8

Hacía tres horas que habían vuelto al refugio. No se habían permitido encender ninguna luz, ni tomar nada de comer o de beber.

—No lo entiendo —dijo Buslenko—. ¿Por qué no rematan la faena? Aquí dentro sólo somos cuatro, a muchos kilómetros de la civilización. Podrían acabar con nosotros con fuego amortiguado y nadie se enteraría de nada. ¿Dónde están?

Stoyan asintió.

—No tiene ningún sentido. Han tapado su rastro bastante bien. —Miró por la ventana, a la luz de la luna—. Tal vez estén esperando a que salgamos.

Belotserkovsky, de pronto, se mostró agitado.

—Tal vez ahí fuera no haya nadie —dijo, al final—. Tal vez lo que debamos temer es al enemigo entre nosotros.

—¿De qué estás hablando? —dijo Buslenko.

—Que quizá no haya ningún hombre de Vitrenko y nos estemos enfrentando a un infiltrado.

—Tonterías —dijo Stoyan, aunque pareció inquietarse.

—Taras tiene razón cuando dice que sólo su amigo conocía esta localización —dijo Belotserkovsky—. Es decir, aparte de nosotros —miró a Olga Sarapenko—. Ella no es de los nuestros. ¿Cómo sabemos que no está a sueldo de Vitrenko?

—Más tonterías —dijo Buslenko.

—No, no, espera un segundo —dijo Stoyan—. Estaba fuera justo antes de que mataran a Vorobyeva.

A Buslenko se le ensombreció la expresión:

—¡Basta! ¿Tratáis de decirme que ella —hizo un gesto hacia Olga con la cabeza— ha sido capaz de cargarse al mejor especialista en seguridad personal con el que he trabajado en mi vida? Sin ánimo de ofender, capitán Sarapenko.

—No se preocupe —dijo ella—. Hasta yo soy consciente de mis límites. Pero tal vez sea por esto por lo que no han acabado con nosotros. Quizás esperan que nos autodestruyamos.

—Bien visto. —La expresión de Buslenko sugirió que acababa de tomar una decisión. Miró el reloj—. En un par de horas amanecerá. Para entonces, quiero que nos encontremos en el bosque. Equípense: nos vamos de excursión.

—Stoyan, a la cabeza. —Buslenko miró al cielo. La luna estaba baja, acariciando la silueta puntiaguda del bosque. Se encontró bendiciendo las pocas nubes que habían llegado desde el oeste—. Capitán Sarapenko, supongo que sabe cómo utilizar uno de éstos… —le dijo, mientras le ofrecía un rifle de asalto.

—Me las puedo apañar.

Buslenko señaló al río, que quedaba a la izquierda del pabellón de caza.

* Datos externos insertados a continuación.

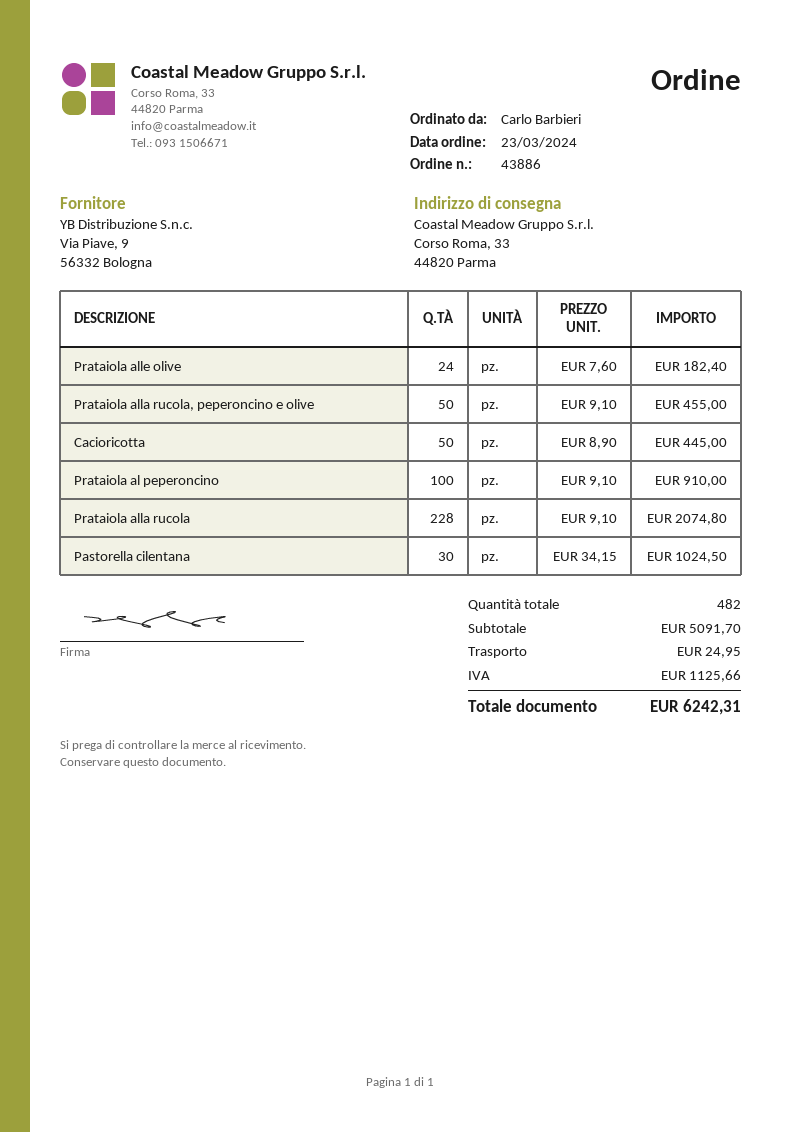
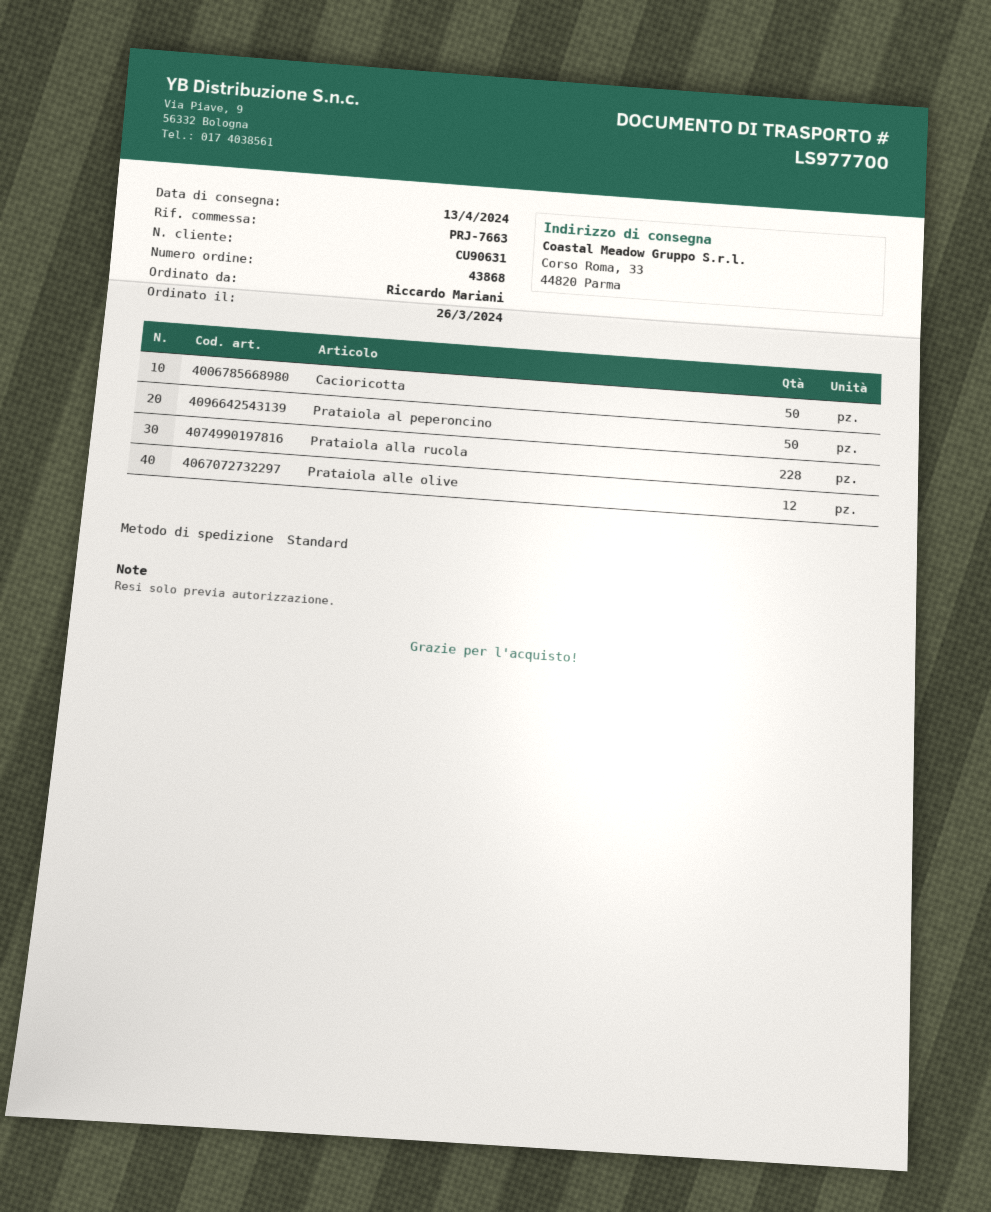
order number: 43886 -> 43868
order date: 2024-03-23 -> 2024-03-26
ordered by: Carlo Barbieri -> Riccardo Mariani
Prataiola alle olive: 24 -> 12
Prataiola alla rucola, peperoncino e olive: 50 -> none
Prataiola al peperoncino: 100 -> 50
Pastorella cilentana: 30 -> none

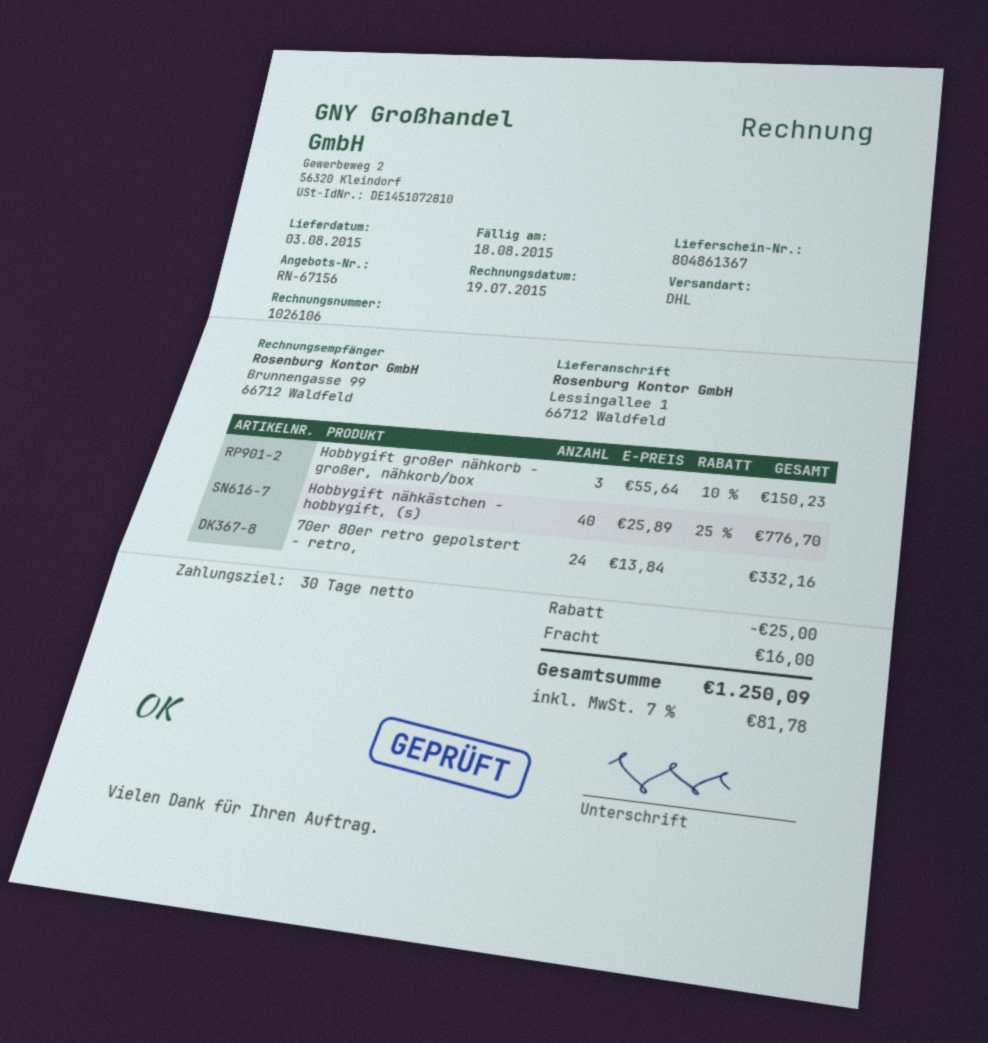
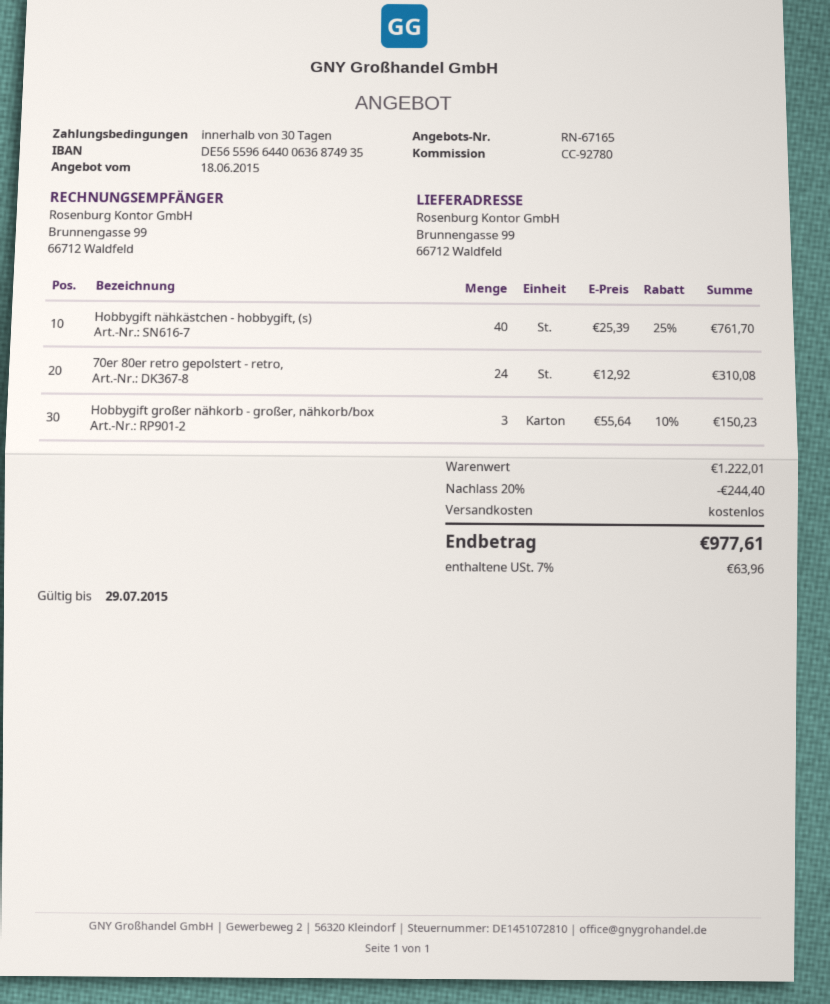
quote number: RN-67156 -> RN-67165
ship to: Lessingallee 1, 66712 Waldfeld -> Brunnengasse 99, 66712 Waldfeld
Hobbygift nähkästchen - hobbygift, (s): 40 x 25.89 - 25% = 776.70 -> 40 x 25.39 - 25% = 761.70
70er 80er retro gepolstert - retro,: 24 x 13.84 = 332.16 -> 24 x 12.92 = 310.08
discount: 25.00 -> 244.40
shipping: 16.00 -> 0.00
tax: 7% = 81.78 -> 7% = 63.96
total: 1250.09 -> 977.61

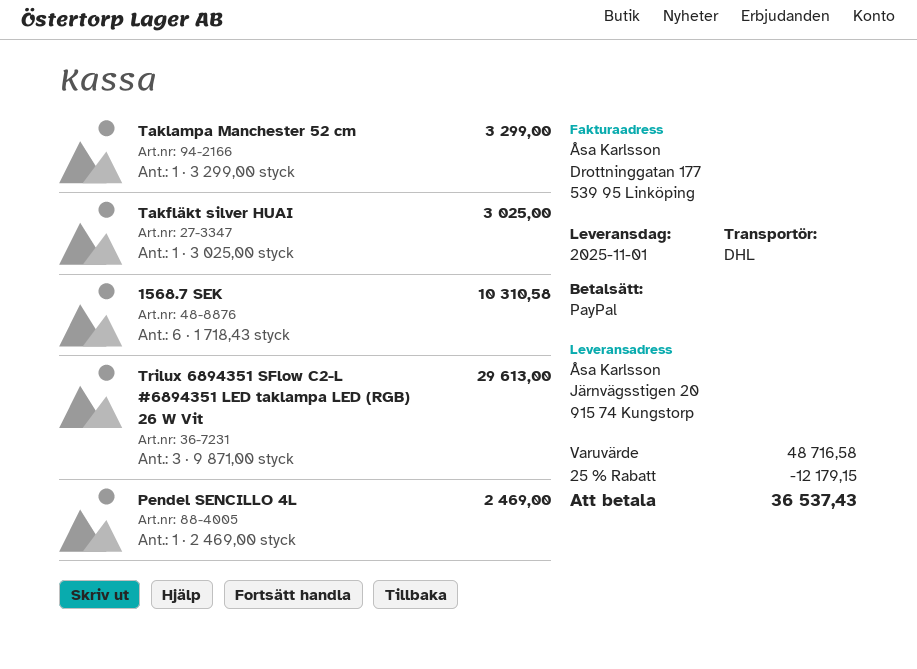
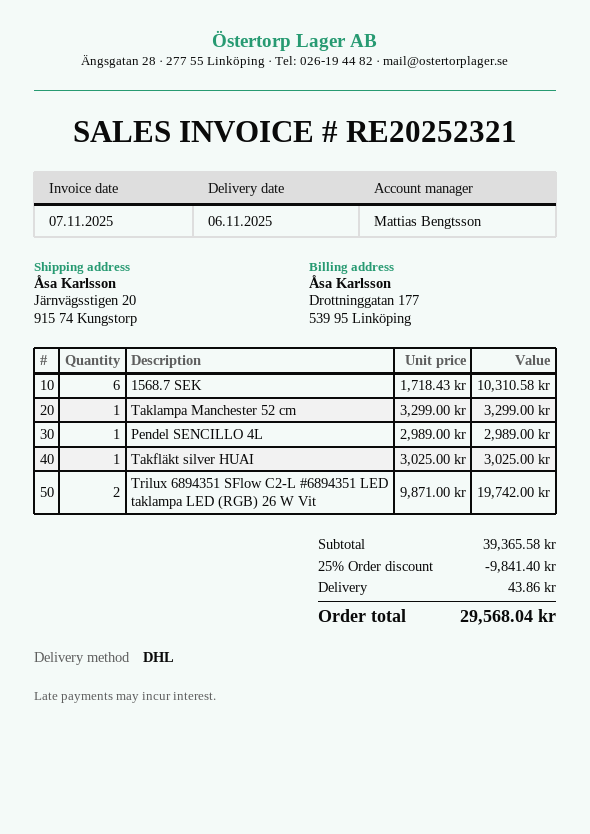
delivery date: 2025-11-01 -> 2025-11-06
Trilux 6894351 SFlow C2-L #6894351 LED taklampa LED (RGB) 26 W Vit: 3 x 9871.00 = 29613.00 -> 2 x 9871.00 = 19742.00
Pendel SENCILLO 4L: 1 x 2469.00 = 2469.00 -> 1 x 2989.00 = 2989.00
subtotal: 48716.58 -> 39365.58
discount: 25% = 12179.15 -> 25% = 9841.40
shipping: none -> 43.86
total: 36537.43 -> 29568.04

—Lo mismo que antes, utilizamos la orilla como cubierta. Mantengámonos agachados y juntos. Si hemos de encontrar oposición, vendrá desde el bosque, donde hay más lugares donde escondernos. Tendrán que exponerse al ataque. Lo único que debemos temer son las granadas. O tal vez hayan predicho nuestra ruta de escape y nos hayan tendido trampas. Vigilad con los posibles cables.

Buslenko le indicó a Stoyan la cuenta atrás en gestos. A la una, Stoyan salió del pabellón, cruzó el sendero y bajó hasta la orilla del río. Fue agachado pero con rapidez. Buslenko esperó. No hubo fuego. Stoyan indicó que estaba despejado y Buslenko le dio a Olga Sarapenko la orden de cruzar, y luego a Belotserkovsky. De momento, nada de ataques.

Resultaba absurdo. Ése habría sido el momento de atacarlos. Daba la sensación de que huían de los fantasmas. Tal vez Belotserkovsky hubiera estado en lo cierto: quizás había sido uno de ellos. Pero en el grupo que quedaba no había nadie a quien pudiera imaginarse eliminando a Vorobyeva con tanta facilidad. Desde luego, a la mujer, no.

Buslenko escrutó los confines del bosque con el visor nocturno que había pegado a su Vepr. Finalmente cruzó por el camino cubierto de nieve y bajó hasta la orilla del río.